>>>>>
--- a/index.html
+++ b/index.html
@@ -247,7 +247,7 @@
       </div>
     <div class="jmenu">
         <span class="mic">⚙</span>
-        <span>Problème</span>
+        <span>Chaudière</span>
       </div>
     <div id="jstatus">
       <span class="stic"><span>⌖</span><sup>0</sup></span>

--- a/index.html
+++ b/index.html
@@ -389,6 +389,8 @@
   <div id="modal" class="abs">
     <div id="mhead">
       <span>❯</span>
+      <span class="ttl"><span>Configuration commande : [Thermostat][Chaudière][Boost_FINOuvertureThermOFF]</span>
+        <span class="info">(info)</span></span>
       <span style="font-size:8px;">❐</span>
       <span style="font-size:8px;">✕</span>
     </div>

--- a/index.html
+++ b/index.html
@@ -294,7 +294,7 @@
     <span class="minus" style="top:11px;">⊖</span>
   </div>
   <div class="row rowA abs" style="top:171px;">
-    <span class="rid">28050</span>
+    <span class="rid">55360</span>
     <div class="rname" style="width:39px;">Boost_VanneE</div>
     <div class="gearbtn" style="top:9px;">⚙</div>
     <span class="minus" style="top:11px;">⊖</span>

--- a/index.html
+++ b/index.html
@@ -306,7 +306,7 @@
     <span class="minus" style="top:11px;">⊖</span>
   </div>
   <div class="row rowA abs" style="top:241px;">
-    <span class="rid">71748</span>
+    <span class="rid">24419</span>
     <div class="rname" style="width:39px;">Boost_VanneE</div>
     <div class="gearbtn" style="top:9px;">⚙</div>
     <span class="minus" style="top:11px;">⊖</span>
<<<<<
Copy the records exactly.

--- a/index.html
+++ b/index.html
@@ -247,7 +247,7 @@
       </div>
     <div class="jmenu">
         <span class="mic">⚙</span>
-        <span>Problème</span>
+        <span>Chaudière</span>
       </div>
     <div id="jstatus">
       <span class="stic"><span>⌖</span><sup>0</sup></span>

--- a/index.html
+++ b/index.html
@@ -389,6 +389,8 @@
   <div id="modal" class="abs">
     <div id="mhead">
       <span>❯</span>
+      <span class="ttl"><span>Configuration commande : [Thermostat][Chaudière][Boost_FINOuvertureThermOFF]</span>
+        <span class="info">(info)</span></span>
       <span style="font-size:8px;">❐</span>
       <span style="font-size:8px;">✕</span>
     </div>

--- a/index.html
+++ b/index.html
@@ -294,7 +294,7 @@
     <span class="minus" style="top:11px;">⊖</span>
   </div>
   <div class="row rowA abs" style="top:171px;">
-    <span class="rid">28050</span>
+    <span class="rid">55360</span>
     <div class="rname" style="width:39px;">Boost_VanneE</div>
     <div class="gearbtn" style="top:9px;">⚙</div>
     <span class="minus" style="top:11px;">⊖</span>

--- a/index.html
+++ b/index.html
@@ -306,7 +306,7 @@
     <span class="minus" style="top:11px;">⊖</span>
   </div>
   <div class="row rowA abs" style="top:241px;">
-    <span class="rid">71748</span>
+    <span class="rid">24419</span>
     <div class="rname" style="width:39px;">Boost_VanneE</div>
     <div class="gearbtn" style="top:9px;">⚙</div>
     <span class="minus" style="top:11px;">⊖</span>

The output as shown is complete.